Wrote request parsing and conclusion

snoyberg · Nov 5, 2012 · c4920e7 · c4920e7
1 parent b2802f4
commit c4920e7
Showing 1 changed file with 223 additions and 4 deletions.
diff --git a/warp.md b/warp.md
@@ -308,10 +308,212 @@ in Section XXX and Section XXX.
 
 ## HTTP request parser
 
-- Parser generator vs handmade parser
-- No timeout care thanks to timeout manager
--- From "Warp: A Haskell Web Server"?
-- Conduit
+Besides the many issues involved with efficient concurrency and I/O in a multicore environment,
+Warp also needs to be certain that each core is performing its tasks efficiently.
+In that regard, the most relevant component is the HTTP request processing.
+The purpose is to take a stream of bytes coming from the incoming socket,
+parse out the request line and individual headers,
+and leave the request body to be processed by the application.
+It must take this information and produce a data structure which the application
+(whether a Yesod application, Mighttpd, or something else)
+will use to form its response.
+
+The request body itself presents some interesting challenges.
+Warp provides full support for pipelining and chunked request bodies.
+As a result, Warp must "dechunk" any chunked request bodies before passing them to the application.
+With pipelining, multiple requests can be transferred on a single connection.
+Therefore, Warp must ensure that the application does not consume too many bytes,
+as that would remove vital information from the next request.
+It must also be sure to discard any data remaining from the request body;
+otherwise, the remainder will be parsed as the beginning of the next request,
+causing either an invalid request or a misunderstood request.
+
+As an example, consider the following theoretical request from a client:
+
+    POST /some/path HTTP/1.1
+    Transfer-Encoding: chunked
+    Content-Type: application/x-www-form-urlencoded
+
+    0008
+    message=
+    000a
+    helloworld
+    0000
+
+    GET / HTTP/1.1
+
+The HTTP parser must extract the `/some/path` pathname and the `Content-Type` header and pass these to the application.
+When the application begins reading the request body, it must strip off the chunk headers (e.g., `0008` and `000a`)
+and instead provide the actual content, i.e. `message=helloworld`.
+It must also ensure that no more bytes are consumed after the chunk terminator (`0000`)
+so as not to interfere with the next pipelined request.
+
+### Writing the Parser
+
+Haskell is known for its powerful parsing capabilities.
+It has traditional parser generators as well as combinator libraries, such as Parsec and Attoparsec.
+Parsec and Attoparsec's textual module work in a fully Unicode-aware manner.
+However, HTTP data is guaranteed to be ASCII,
+so Unicode awareness is an overhead we need not incur.
+
+Attoparsec also provides a binary interface for parsing,
+which would let us bypass the Unicode overhead.
+But as efficient as Attoparsec is,
+it still introduces an overhead relative to a hand-rolled parser.

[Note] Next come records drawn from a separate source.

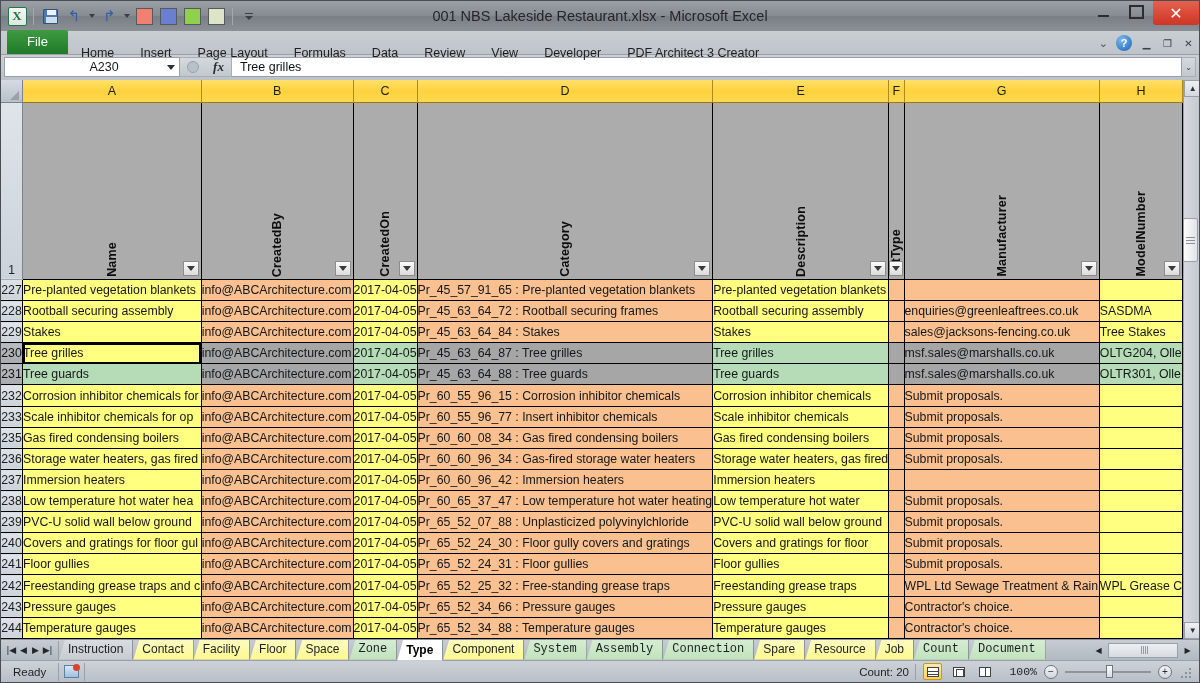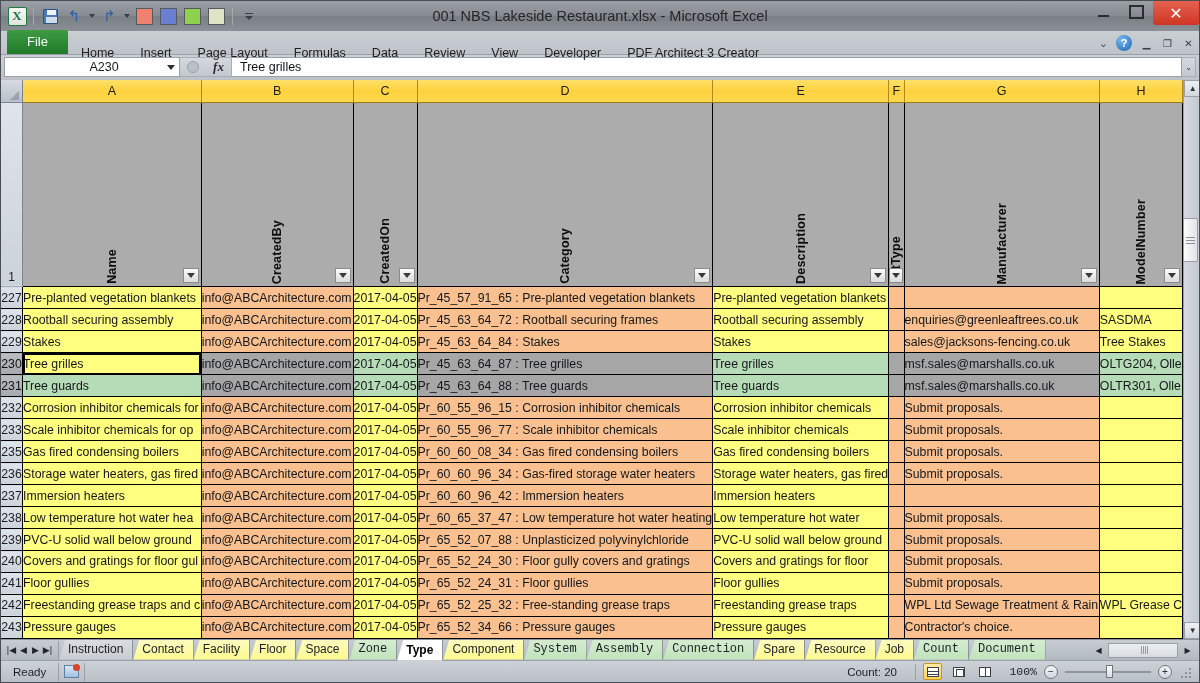--- a/index.html
+++ b/index.html
@@ -195,21 +195,21 @@
   .statusbar {
     height:22px; flex:none; display:flex; align-items:center;
     background:linear-gradient(180deg,#cdd2d8,#b9bfc6); border-top:1px solid #9aa0a7;
     font-size:11.5px; color:#1d2024;
   }
   .sb-ready{padding:0 12px; border-right:1px solid #9aa0a7; height:18px; line-height:18px;}
   .sb-icon{width:26px;display:flex;align-items:center;justify-content:center;border-right:1px solid #9aa0a7;height:18px;}
   .rec-ico{width:15px;height:13px;background:linear-gradient(180deg,#dce8f5,#9fc0e0);border:1px solid #5c7fa5;position:relative;}
   .rec-ico::after{content:"";position:absolute;right:-2px;top:-2px;width:7px;height:7px;border-radius:50%;background:#d9442b;}
   .sb-right{margin-left:auto;display:flex;align-items:center;gap:7px;padding-right:8px;}
-  .sb-count{padding-right:18px;border-right:1px solid #9aa0a7;height:16px;line-height:16px;}
+  .sb-count{padding-right:6px;border-right:1px solid #9aa0a7;height:16px;line-height:16px;}
   .viewbtn{width:19px;height:17px;display:flex;align-items:center;justify-content:center;border:1px solid transparent;}
   .viewbtn.on{background:linear-gradient(180deg,#ffe9a8,#ffd24f);border:1px solid #c49a24;border-radius:2px;}
   .vb-grid{width:12px;height:10px;border:1px solid #3c4248;background:#fff;position:relative;}
   .vb-grid i{position:absolute;left:0;right:0;top:3px;height:1px;background:#3c4248;box-shadow:0 3px 0 #3c4248;}
   .vb-page{width:12px;height:10px;border:1px solid #3c4248;background:#fff;position:relative;}
   .vb-page i{position:absolute;left:2px;top:1px;width:8px;height:8px;border:1px solid #3c4248;}
   .vb-brk{width:12px;height:10px;border:1px solid #3c4248;background:#fff;position:relative;}
   .vb-brk i{position:absolute;left:5px;top:0;bottom:0;width:1px;background:#3c4248;}
   .zoomlbl{width:36px;text-align:right;font-family:Liberation Mono, monospace;}
   .zmbtn{width:14px;height:14px;border-radius:50%;border:1px solid #70767d;background:linear-gradient(180deg,#f2f4f6,#d2d7dc);
@@ -453,21 +453,21 @@
               <td class="bg-yellow">Corrosion inhibitor chemicals</td>
               <td class="bg-orange"></td>
               <td class="bg-orange">Submit proposals.</td>
               <td class="bg-yellow"></td>
             </tr>
             <tr class="drow">
               <td class="rowhead">233</td>
               <td class="bg-yellow">Scale inhibitor chemicals for op</td>
               <td class="bg-orange">info@ABCArchitecture.com</td>
               <td class="bg-yellow">2017-04-05</td>
-              <td class="bg-orange">Pr_60_55_96_77 : Scale inhibitor chemicals</td>
+              <td class="bg-orange">Pr_60_55_96_77 : Insert inhibitor chemicals</td>
               <td class="bg-yellow">Scale inhibitor chemicals</td>
               <td class="bg-orange"></td>
               <td class="bg-orange">Submit proposals.</td>
               <td class="bg-yellow"></td>
             </tr>
             <tr class="drow">
               <td class="rowhead">235</td>
               <td class="bg-yellow">Gas fired condensing boilers</td>
               <td class="bg-orange">info@ABCArchitecture.com</td>
               <td class="bg-yellow">2017-04-05</td>
@@ -554,20 +554,31 @@
               <td class="bg-orange">WPL Ltd Sewage Treatment &amp; Rain</td>
               <td class="bg-yellow">WPL Grease C</td>
             </tr>
             <tr class="drow">
               <td class="rowhead">243</td>
               <td class="bg-yellow">Pressure gauges</td>
               <td class="bg-orange">info@ABCArchitecture.com</td>
               <td class="bg-yellow">2017-04-05</td>
               <td class="bg-orange">Pr_65_52_34_66 : Pressure gauges</td>
               <td class="bg-yellow">Pressure gauges</td>
+              <td class="bg-orange"></td>
+              <td class="bg-orange">Contractor's choice.</td>
+              <td class="bg-yellow"></td>
+            </tr>
+            <tr class="drow">
+              <td class="rowhead">244</td>
+              <td class="bg-yellow">Temperature gauges</td>
+              <td class="bg-orange">info@ABCArchitecture.com</td>
+              <td class="bg-yellow">2017-04-05</td>
+              <td class="bg-orange">Pr_65_52_34_88 : Temperature gauges</td>
+              <td class="bg-yellow">Temperature gauges</td>
               <td class="bg-orange"></td>
               <td class="bg-orange">Contractor's choice.</td>
               <td class="bg-yellow"></td>
             </tr>
           </tbody>
       </table>
       <div class="vscroll">
         <div class="vbtn top">▲</div>
         <div class="vthumb">
             <i></i>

+So for Warp, we have not used any parser libraries.
+Instead, we perform all parsing manually.
+
+This gives rise to another question: how do we represent the actual binary data?

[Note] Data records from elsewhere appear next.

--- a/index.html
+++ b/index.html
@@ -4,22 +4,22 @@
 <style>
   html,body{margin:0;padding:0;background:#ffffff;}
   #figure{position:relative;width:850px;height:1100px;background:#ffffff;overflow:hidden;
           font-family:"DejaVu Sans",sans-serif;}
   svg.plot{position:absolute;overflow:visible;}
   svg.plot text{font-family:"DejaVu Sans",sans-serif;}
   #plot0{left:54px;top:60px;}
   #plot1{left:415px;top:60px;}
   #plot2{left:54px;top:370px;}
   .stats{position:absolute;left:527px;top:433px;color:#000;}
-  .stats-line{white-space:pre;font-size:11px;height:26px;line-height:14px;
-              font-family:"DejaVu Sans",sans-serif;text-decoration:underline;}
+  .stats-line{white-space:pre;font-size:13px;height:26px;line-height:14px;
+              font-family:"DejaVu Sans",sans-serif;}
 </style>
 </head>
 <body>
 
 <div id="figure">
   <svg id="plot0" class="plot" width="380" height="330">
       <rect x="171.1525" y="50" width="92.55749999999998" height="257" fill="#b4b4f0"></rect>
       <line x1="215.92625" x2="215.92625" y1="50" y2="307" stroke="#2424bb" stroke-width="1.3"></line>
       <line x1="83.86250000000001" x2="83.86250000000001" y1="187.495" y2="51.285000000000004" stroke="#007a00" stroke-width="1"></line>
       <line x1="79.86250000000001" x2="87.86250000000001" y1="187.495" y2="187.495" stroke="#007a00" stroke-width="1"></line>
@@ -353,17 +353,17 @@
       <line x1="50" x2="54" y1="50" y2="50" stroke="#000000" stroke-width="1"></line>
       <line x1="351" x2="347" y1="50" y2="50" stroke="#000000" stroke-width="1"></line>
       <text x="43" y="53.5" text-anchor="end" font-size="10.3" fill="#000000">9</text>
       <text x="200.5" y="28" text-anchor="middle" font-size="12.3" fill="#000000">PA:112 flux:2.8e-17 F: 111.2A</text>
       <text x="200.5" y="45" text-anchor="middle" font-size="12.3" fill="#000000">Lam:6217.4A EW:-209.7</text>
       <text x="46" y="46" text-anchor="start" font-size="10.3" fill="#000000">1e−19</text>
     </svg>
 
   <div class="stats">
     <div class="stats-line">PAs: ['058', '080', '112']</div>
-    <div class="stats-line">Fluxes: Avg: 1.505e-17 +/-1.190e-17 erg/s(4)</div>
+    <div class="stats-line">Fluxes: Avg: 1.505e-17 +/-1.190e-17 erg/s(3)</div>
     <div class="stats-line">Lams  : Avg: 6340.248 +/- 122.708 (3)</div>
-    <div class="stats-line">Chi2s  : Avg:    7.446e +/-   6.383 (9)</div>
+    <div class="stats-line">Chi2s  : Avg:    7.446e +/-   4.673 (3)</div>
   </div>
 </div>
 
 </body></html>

+The standard Haskell representation is a `ByteString`,
+an efficient packed data structure.
+A `ByteString` is essentially three pieces of data:
+a pointer to some piece of memory,
+the offset from the beginning of that memory to the data in question,
+and the size of our data.
+
+The offset information may seem redundant.
+We could instead insist that our memory pointer point to the beginning of our data.
+However, by including the offset, we enable data sharing.
+Multiple `ByteString`s can all point to the same chunk of memory and use different parts of it (a.k.a., splicing).
+There is no concern of data corruption, since `ByteString`s- like most Haskell data- are immutable.
+When the final pointer to a piece of memory is no longer used, then the memory buffer is deallocated.
+
+This combination is perfect for our use case.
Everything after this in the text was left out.